DESCRIPTION OF THE TASK ::
Each line below from the line with "- $ open http://localhost:4567" to the line with "completed yet. Please" must be copied exactly, including those two, and no picture may appear in the copy.

Edit difference data ::

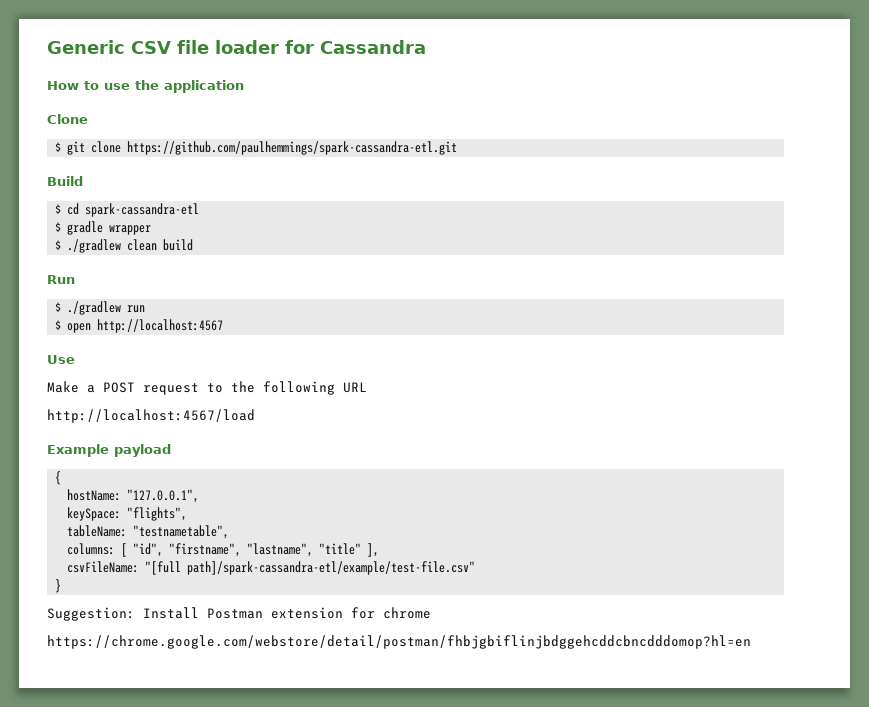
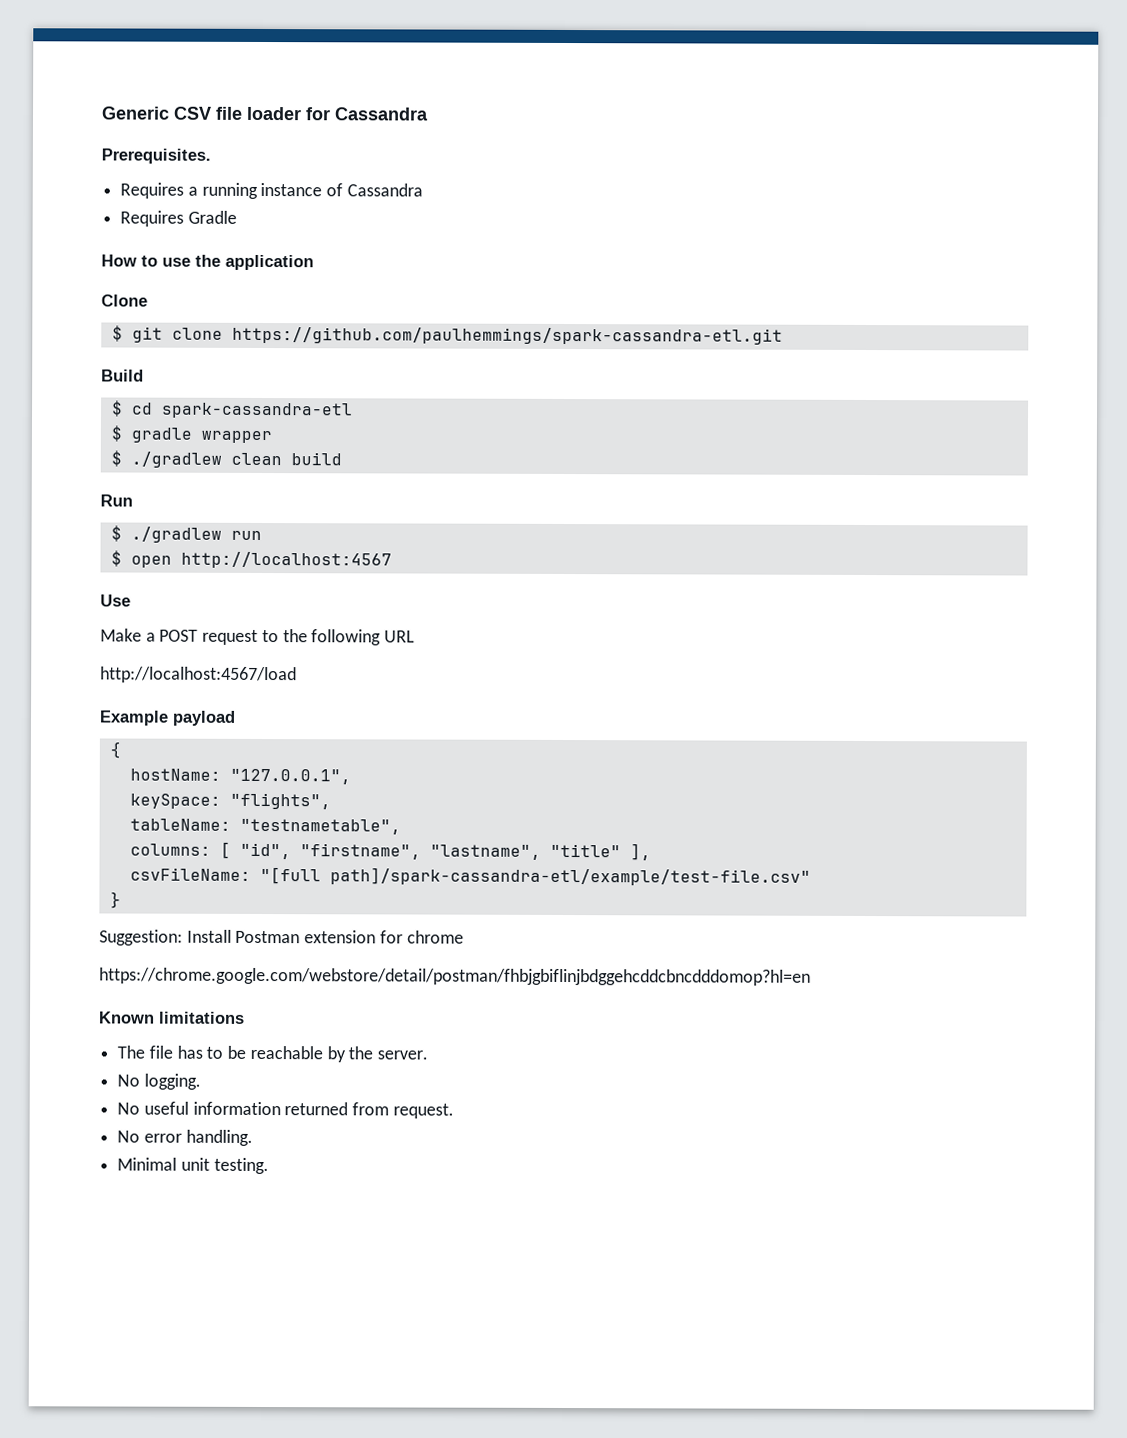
+ Prerequisites.
+ Requires a running instance of Cassandra
+ Requires Gradle
+ Known limitations
+ The file has to be reachable by the server.
+ No logging.
+ No useful information returned from request.
+ No error handling.
+ Minimal unit testing.

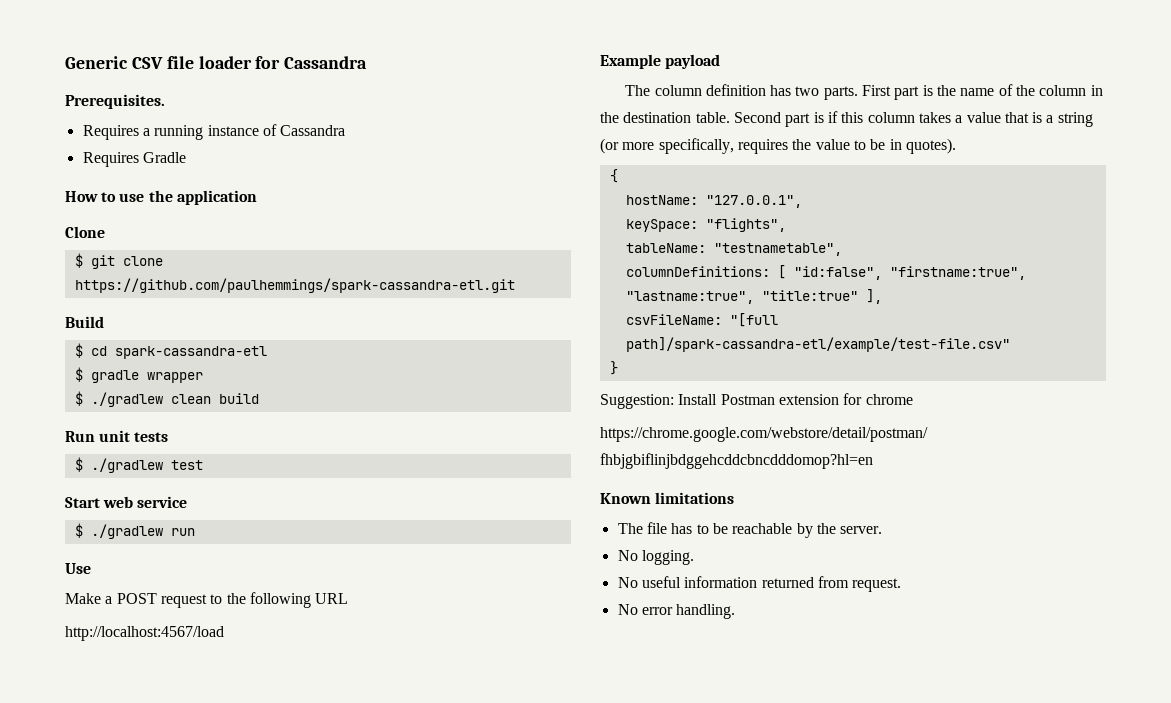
- Run
+ Run unit tests
+ $ ./gradlew test
+ Start web service
- $ open http://localhost:4567
+ The column definition has two parts. First part is the name of the column in the destination table. Second part is if this column takes a value that is a string (or more specifically, requires the value to be in quotes).
- columns: [ "id", "firstname", "lastname", "title" ],
+ columnDefinitions: [ "id:false", "firstname:true", "lastname:true", "title:true" ],
- Minimal unit testing.

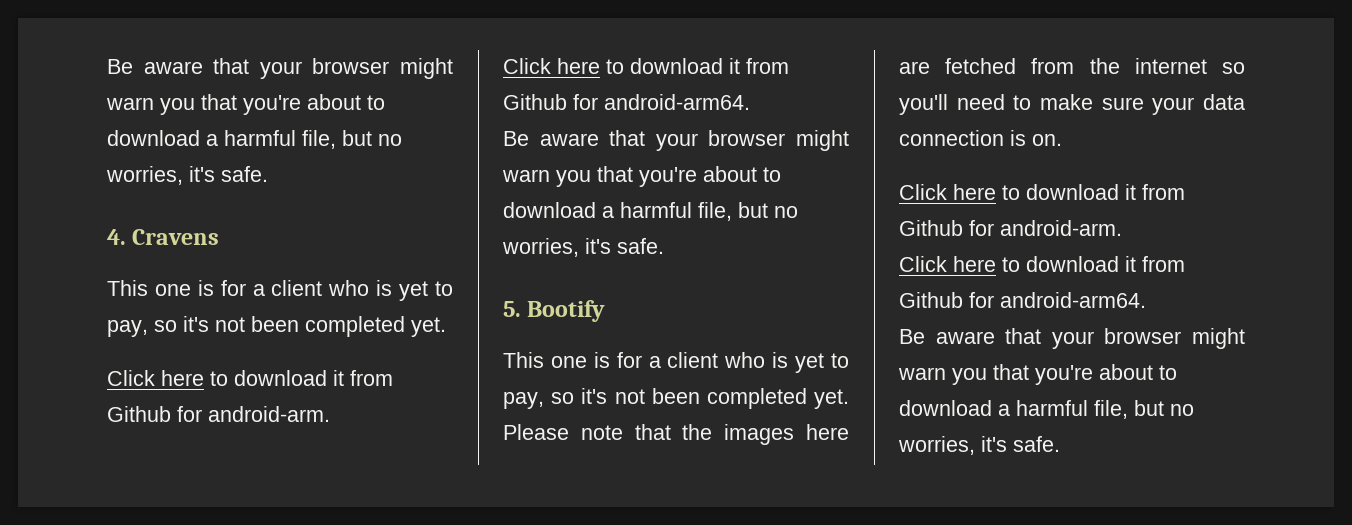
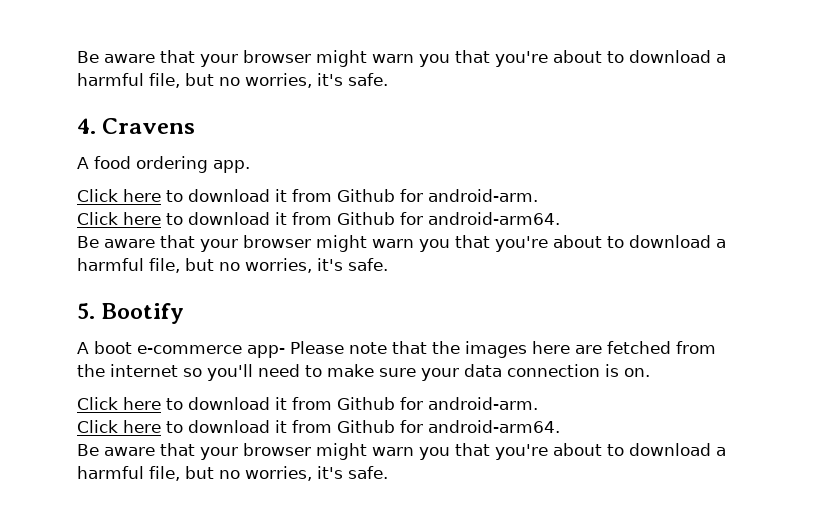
  4. Cravens
- This one is for a client who is yet to pay, so it's not been completed yet.
+ A food ordering app.
- This one is for a client who is yet to pay, so it's not been completed yet. Please note that the images here are fetched from the internet so you'll need to make sure your data connection is on.
+ A boot e-commerce app- Please note that the images here are fetched from the internet so you'll need to make sure your data connection is on.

EXPECTED OUTPUT ::
- $ open http://localhost:4567
+ The column definition has two parts. First part is the name of the column in the destination table. Second part is if this column takes a value that is a string (or more specifically, requires the value to be in quotes).
- columns: [ "id", "firstname", "lastname", "title" ],
+ columnDefinitions: [ "id:false", "firstname:true", "lastname:true", "title:true" ],
- Minimal unit testing.

  4. Cravens
- This one is for a client who is yet to pay, so it's not been completed yet.
+ A food ordering app.
- This one is for a client who is yet to pay, so it's not been completed yet. Please note that the images here are fetched from the internet so you'll need to make sure your data connection is on.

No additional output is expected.